Une association va porter plainte contre Christian Estrosi auprès du procureur de Nice, lui reprochant des propos sur la communauté Tchétchène et le trafic de drogues.
FAITS DE SOCIÉTÉ — « Soit Monsieur le maire est mal informé, soit il ment pour masquer son incapacité à faire appliquer la loi. » Les propos étaient déjà remontés.

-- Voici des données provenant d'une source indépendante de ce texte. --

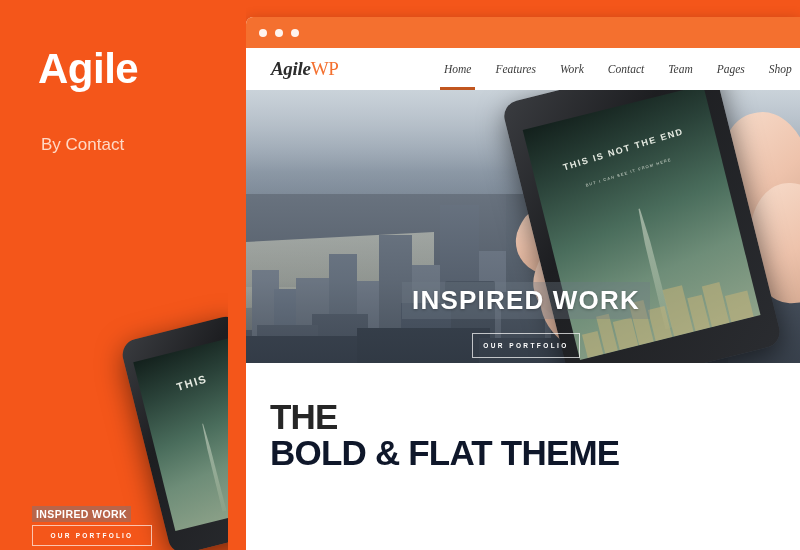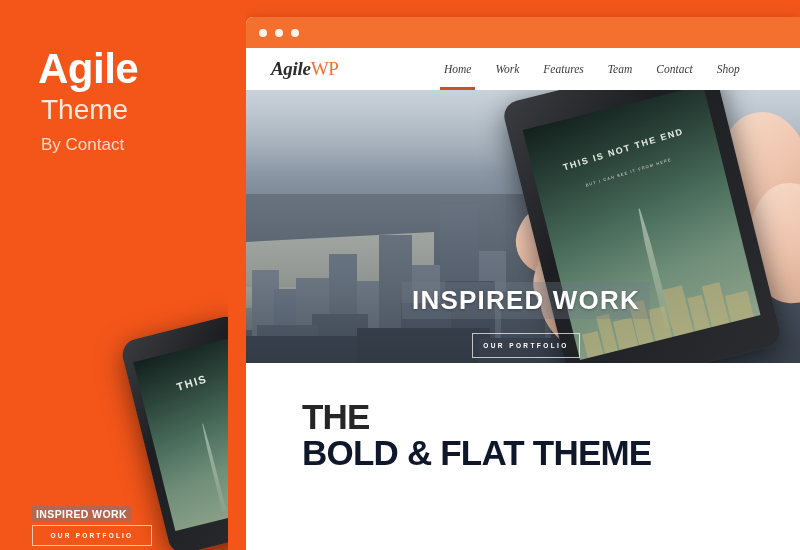--- a/index.html
+++ b/index.html
@@ -240,21 +240,20 @@
     font-size: 6.5px;
     font-weight: bold;
     letter-spacing: 2.4px;
     color: #ffffff;
     text-align: center;
   }
 
   
   .tagline {
     padding: 36px 0 0 24px;
-    margin-left: 32px;
   }
   .tagline div {
     font-size: 35px;
     font-weight: bold;
     line-height: 1.03;
     letter-spacing: -0.8px;
   }
   .tl-1 { color: #262626; }
   .tl-2 { color: #0f172a; }
   .tl-3 { color: #262626; }
@@ -336,21 +335,20 @@
     position: absolute;
     background: linear-gradient(150deg, #f7dccb 0%, #eec3ac 55%, #d3a78e 100%);
     border-radius: 48% 48% 45% 45%;
   }
 </style>
 </head>
 <body>
 
 <div class="promo">
   <div class="promo-title">Agile</div>
-  <div class="promo-sub">Theme</div>
   <div class="promo-by">By Contact</div>
 </div>
 
 <div class="mobile-mock">
 
   <div class="mobile-titlebar">
     <span class="dot"></span>
     <span class="dot"></span>
     <span class="dot"></span>
   </div>
@@ -416,24 +414,25 @@
   <div class="b-titlebar">
     <span class="dot"></span>
     <span class="dot"></span>
     <span class="dot"></span>
   </div>
 
   <div class="b-nav">
     <div class="blogo"><span class="a">Agile</span><span class="w">WP</span></div>
     <nav class="b-menu">
       <a class="mi active">Home</a>
+      <a class="mi">Features</a>
       <a class="mi">Work</a>
-      <a class="mi">Features</a>
+      <a class="mi">Contact</a>
       <a class="mi">Team</a>
-      <a class="mi">Contact</a>
+      <a class="mi">Pages</a>
       <a class="mi">Shop</a>
     </nav>
   </div>
 
   <div class="b-hero">
     <div class="city">
       <div class="sky" style="height:38%"></div>
 
       <div class="water" style="left:0%;top:54%;width:34%;height:24%;transform:skewY(-3deg);"></div>
       <div class="water" style="left:0%;top:72%;width:22%;height:16%;opacity:0.55;"></div>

Dans le Nice-Matin du 16 juin dernier, la communauté Tchétchène de Nice reprochait au maire de l’avoir tenue responsable (en partie) d’une fusillade dans la cité des Liserons.
« Il n’y a pas de problème entre communautés mais uniquement un problème avec les dealers (…) Il serait faux de dire qu’il (n’y en a pas) chez nous, mais c’est extrêmement minoritaire » avaient ajouté différents représentants de cette communauté dans une conférence de presse.

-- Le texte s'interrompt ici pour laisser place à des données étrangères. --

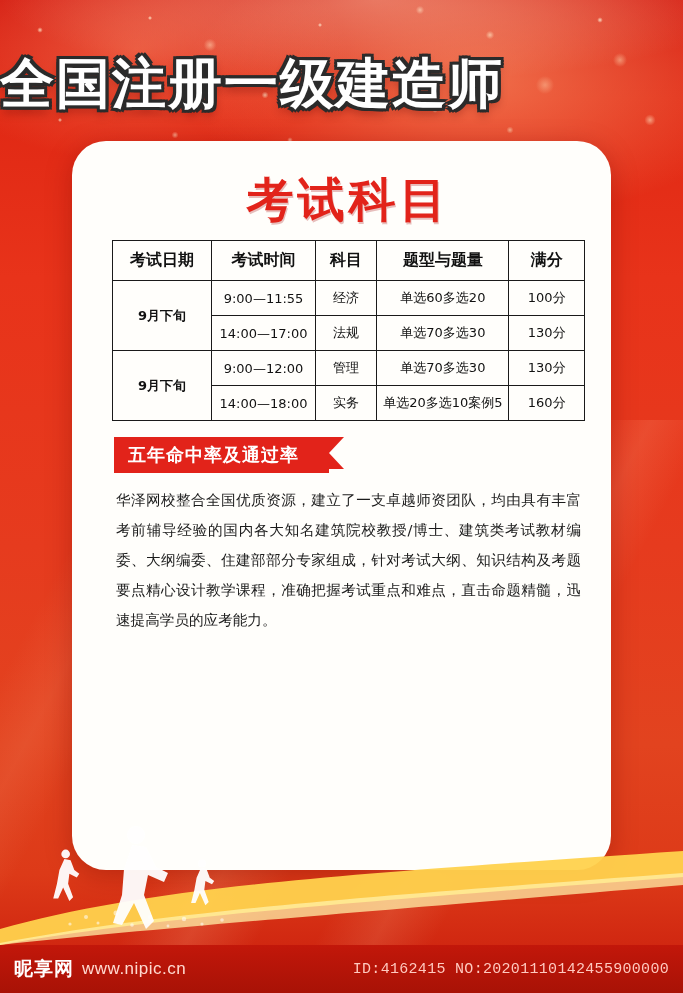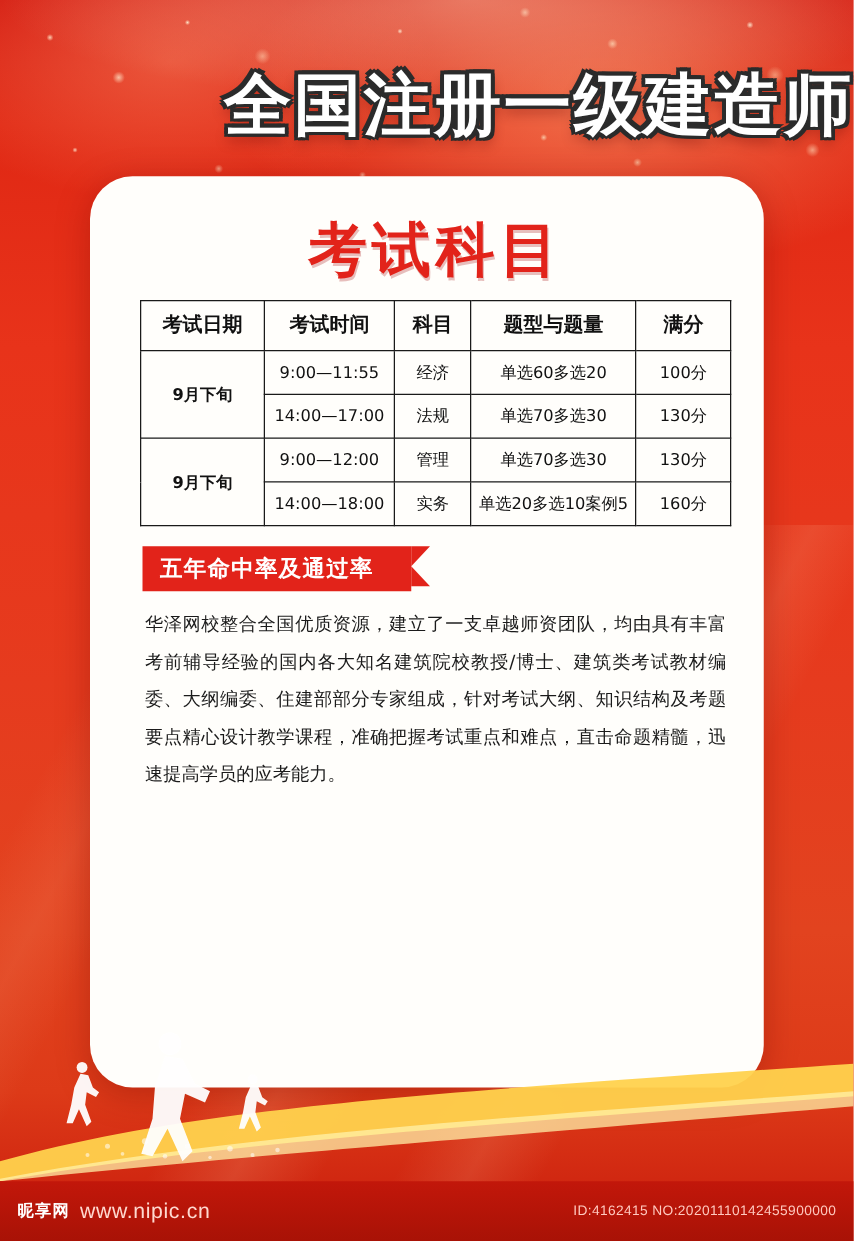--- a/index.html
+++ b/index.html
@@ -53,21 +53,21 @@
     background:
       linear-gradient(118deg, rgba(255,255,255,0.00) 40%, rgba(255,190,150,0.18) 47%, rgba(255,255,255,0) 54%),
       linear-gradient(118deg, rgba(255,255,255,0.00) 60%, rgba(255,200,160,0.14) 66%, rgba(255,255,255,0) 72%),
       linear-gradient(118deg, rgba(255,255,255,0.00) 14%, rgba(255,180,140,0.12) 20%, rgba(255,255,255,0) 26%);
     pointer-events: none;
   }
   
   .headline {
     position: absolute;
     top: 48px; left: 0; width: 683px;
-    text-align: right;
+    text-align: left;
     font-family: "DejaVu Sans", "Liberation Sans", sans-serif;
     font-weight: bold;
     font-size: 54px;
     letter-spacing: 2px;
     color: #ffffff;
     text-shadow:
       -3px 0 0 #2b2b2b, 3px 0 0 #2b2b2b, 0 -3px 0 #2b2b2b, 0 3px 0 #2b2b2b,
       -3px -3px 0 #2b2b2b, 3px -3px 0 #2b2b2b, -3px 3px 0 #2b2b2b, 3px 3px 0 #2b2b2b,
       0 6px 10px rgba(90,0,0,.45);
     white-space: nowrap;
@@ -178,33 +178,33 @@
     background: linear-gradient(180deg, #c2170a 0%, #a81206 100%);
     display: flex;
     align-items: center;
     justify-content: space-between;
     padding: 0 14px;
   }
   .logo-wrap { display: flex; align-items: center; gap: 8px; }
   .logo-mark {
     font-family: "DejaVu Sans", "Liberation Sans", sans-serif;
     font-weight: bold;
-    font-size: 13px;
+    font-size: 19px;
     color: #ffffff;
     letter-spacing: 1px;
   }
   .logo-url {
     font-family: "Liberation Sans", sans-serif;
     font-size: 17px;
     color: #ffd9d0;
     letter-spacing: .5px;
   }
   .footer-id {
-    font-family: Liberation Sans, sans-serif;
-    font-size: 11px;
+    font-family: Liberation Mono, monospace;
+    font-size: 15px;
     color: #ffc9bf;
     letter-spacing: .3px;
   }
 </style>
 </head>
 <body>
 
 <div class="poster">
 
   <div class="glowtop"></div>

Christian Estrosi avait réagi quelques heures après les coups de feu aux Liserons en promettant « la sécurité aux habitants terrorisés ».
« Dans un certain nombre de quartiers de France, la communauté Tchétchène, face à d’autres communautés, lutte pour avoir le monopole du marché de la drogue » avait-il expliqué sur BFMTV (vidéo).
Christian Estrosi : « Dans certains quartiers de France, la communauté tchétchène lutte pour avoir le monopole du marché de la drogue » pic.twitter.com/LWm0q8Pz3P
— BFMTV (@BFMTV) June 16, 2020
D’après nos confrères de Ouest-France ce samedi 20 juin, l’Association tchétchène d’intégration souhaite « dénoncer le discrédit (causé à) la communauté tchétchène par les pouvoirs politiques et par les médias » :
« L’important pour nous (est) de montrer que (…) contrairement à ce qu’ont pu dire certains, nous ne sommes pas une communauté de délinquants. »
Dans une lettre ouverte adressée au maire de Nice, l’Association tchétchène d’intégration annonce qu’elle portera plainte contre lui pour « incitation à la haine », auprès du procureur de la République.